1. If you're going to lose a game, you might as well do so in epic fashion. That's what happened to Anaheim Canyon in its first Southern Section Softball Championship. The Comanches, who were a third-place team from their league, took a 1-0 lead into the bottom of the seventh inning on the strength of Cheyanne Tarango's pitching and a home run by Taylor Swearingen. But three walks brought up Corona Santiago's best hitter with the bases loaded and two outs; Lauren Sweet hit a grand slam to win the game. It has to rank as one of the best finals ever.
2. Cypress Oxford Academy was vying for its third consecutive title, but the Patriots were beaten by Pasadena Poly, 10-0. It was a stark contrast to the softball final.
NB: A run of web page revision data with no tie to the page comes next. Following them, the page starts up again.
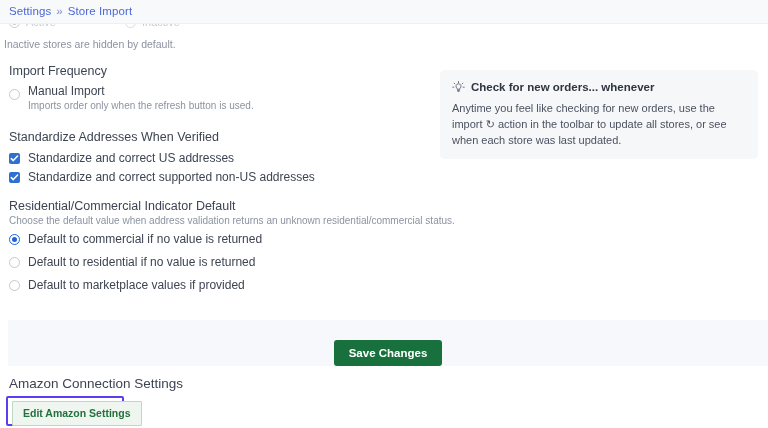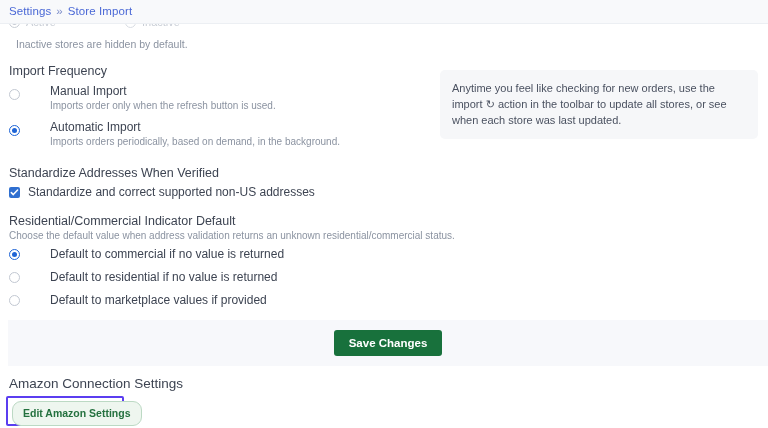--- a/index.html
+++ b/index.html
@@ -51,7 +51,7 @@
   
   .content{ position:absolute; left:0; top:33px; width:768px; }
   .hint-sm{
-    font-size:10.5px; color:#8b93a1; padding-left:16px; line-height:14px;
+    font-size:10.5px; color:#8b93a1; padding-left:4px; line-height:14px;
   }
 
   .section{ padding-left:9px; }

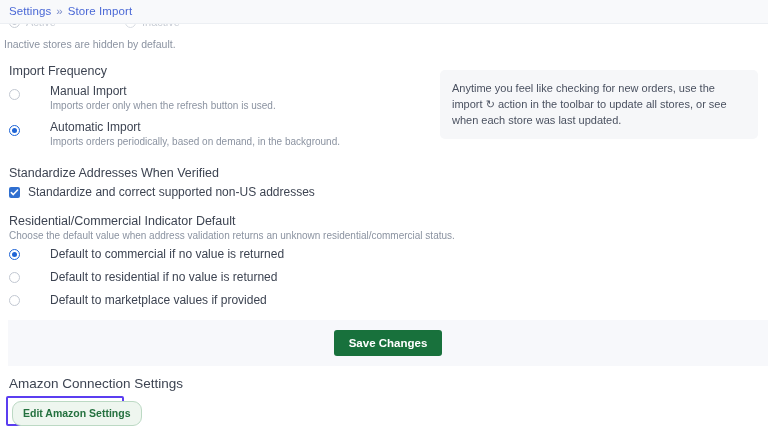--- a/index.html
+++ b/index.html
@@ -63,7 +63,7 @@
   }
 
   
-  .opt-row{ display:flex; align-items:flex-start; cursor:pointer;gap:22px; }
+  .opt-row{ display:flex; align-items:flex-start; cursor:pointer; }
   .opt-row.center{ align-items:center; }
   .radio{
     width:11px;height:11px;border-radius:50%;

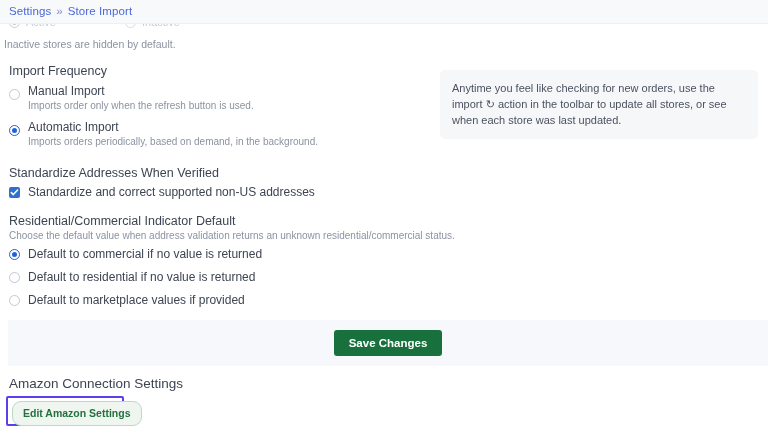--- a/index.html
+++ b/index.html
@@ -222,6 +222,17 @@
   </div>
 
   <div class="callout">
+    <div class="callout-head">
+      <span class="bulb">
+        <svg width="13" height="13" viewBox="0 0 16 16">
+          <path d="M8 3.4a3.1 3.1 0 0 0-1.8 5.6v1.2h3.6V9A3.1 3.1 0 0 0 8 3.4z" fill="none" stroke="#53596a" stroke-width="1"></path>
+          <rect x="6.3" y="11" width="3.4" height="1" fill="#53596a"></rect>
+          <rect x="6.7" y="12.6" width="2.6" height="0.9" fill="#53596a"></rect>
+          <path d="M8 0.6v1.5M2.6 2.6l1 1M13.4 2.6l-1 1M0.9 7.6h1.4M13.7 7.6h1.4" stroke="#53596a" stroke-width="1" stroke-linecap="round"></path>
+        </svg>
+      </span>
+      <span>Check for new orders... whenever</span>
+    </div>
     <div class="callout-body">
       <span>Anytime you feel like checking for new orders, use the import</span>
       <span class="refresh-glyph">↻</span>

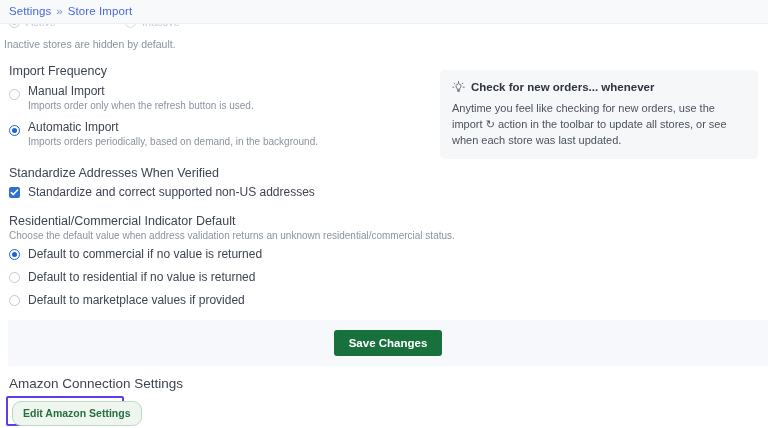--- a/index.html
+++ b/index.html
@@ -176,13 +176,6 @@
         </span>
       </div>
 
-      <div class="opt-row" style="margin-top:8px;">
-        <span class="radio checked" style="margin-top:5px;"></span>
-        <span>
-          <span class="opt-main" style="display:block;">Automatic Import</span>
-          <span class="opt-desc" style="display:block;">Imports orders periodically, based on demand, in the background.</span>
-        </span>
-      </div>
     </div>
 
     <div class="section" style="margin-top:17px;">

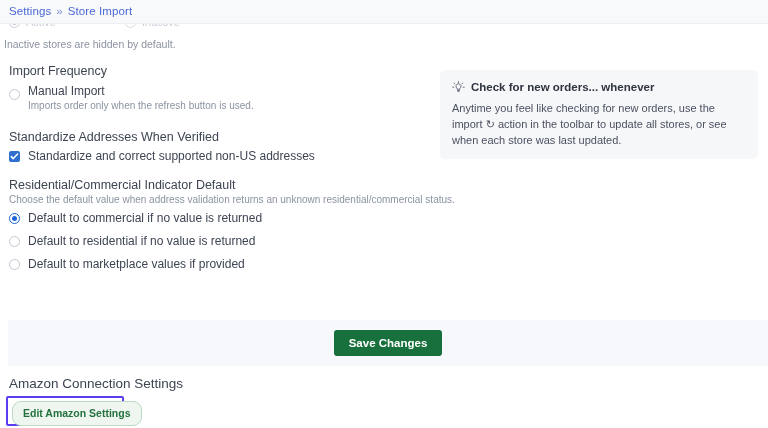--- a/index.html
+++ b/index.html
@@ -181,6 +181,14 @@
     <div class="section" style="margin-top:17px;">
       <div class="section-title">Standardize Addresses When Verified</div>
 
+      <div class="cb-row" style="margin-top:5px;">
+        <span class="cb">
+          <svg width="9" height="9" viewBox="0 0 9 9">
+              <path d="M1.3 4.6 L3.3 6.6 L7.6 2.1" stroke="#ffffff" stroke-width="1.5" fill="none" stroke-linecap="round" stroke-linejoin="round"></path>
+            </svg>
+        </span>
+        <span class="cb-label">Standardize and correct US addresses</span>
+      </div>
 
       <div class="cb-row" style="margin-top:3px;">
         <span class="cb">

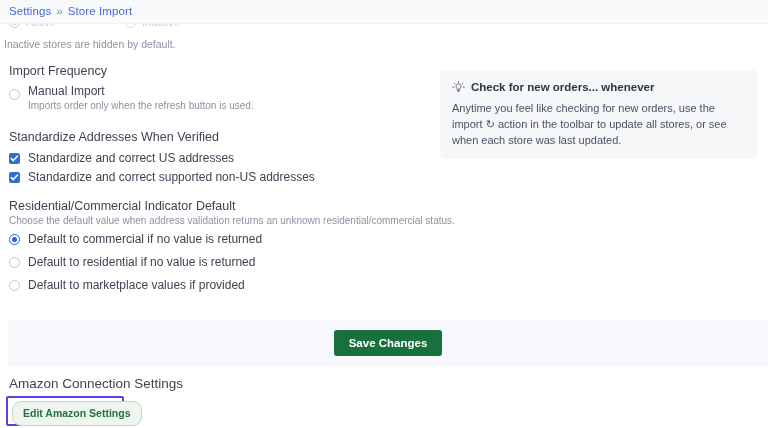--- a/index.html
+++ b/index.html
@@ -108,7 +108,7 @@
   .save-bar{
     position:absolute; left:8px; top:320px; width:760px; height:46px;
     background:#f7f8fb;
-    display:flex; align-items:center; justify-content:center;
+    display:flex; align-items:flex-end; justify-content:center;
   }
   .save-btn{
     background:#18713c; color:#ffffff;

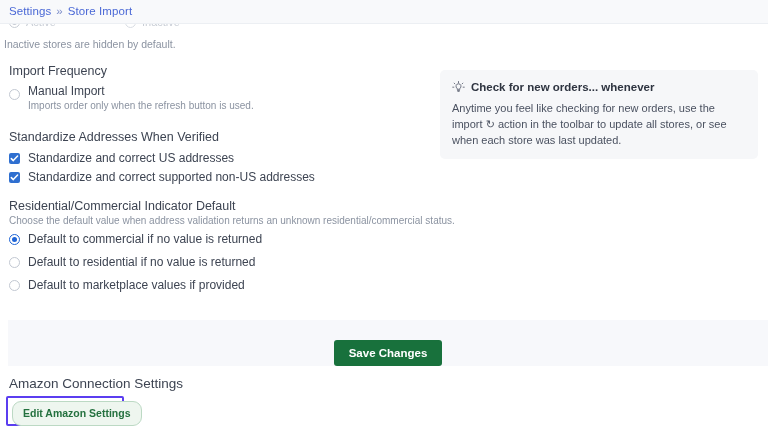--- a/index.html
+++ b/index.html
@@ -130,7 +130,7 @@
   .amazon-btn{
     position:absolute; left:12px; top:401px;
     background:#eef6ef; color:#24713f;
-    border:1px solid #bcd9c4; border-radius:9px;
+    border:1px solid #bcd9c4; border-radius:1px;
     font-size:10.5px; font-weight:bold;
     padding:6px 10px; cursor:pointer; line-height:11px;
     font-family:"Liberation Sans", sans-serif;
Given the choice, we're guessing Oxford Academy -- which finished 26-3 -- would have preferred to go down in epic fashion, too. They weren't the only losers in the finals. Esperanza, which had earlier in the playoffs beaten second-seeded Mater Dei, scored in the first inning but did no damage afterward in a 7-1 loss to Riverside North in the Division 1 championship.
3. Mission Viejo's rollercoaster season ended with a championship. The unseeded Diablos, who were even more highly regarded than Huntington Beach Edison at the beginning of the season, lost 13 games but won the one that counted; they defeated Etiwanda for the Division 2 baseball title behind pitcher Willie Kuhl. In the battle of the Pacific Coast League, Irvine Beckman won a Division 4 title with a 4-1 victory over Irvine Woodbridge. James Kaprielian -- who pitched in every playoff game for Beckman -- won with a four-hitter and Zack Rivera homered.
4. Irvine University won its second consecutive section championship in boys' tennis with a 14-4 victory over Harvard-Westlake. The Trojans didn't lose all year behind tennis ace Gage Brymer, and they're losing only one starter off this year's team. Uni wasn't the only county winner. In a raucous contest in Division 3, Sage Hill defeated Valencia, 10-8.
5. There were three Orange County athletes who won state championships, but none did so in the manner of Jantzen Oshier, who lowered his nation-leading time in the 1,600 meters to run the second-fastest time in state meet history, 4:00.83. He just missed breaking the 4-minute barrier. Also standing atop the podium were Cody Crampton of Anaheim Canyon (high jump, 6-11) and Ethan Cochran of Newport Harbor (discus, 185-9).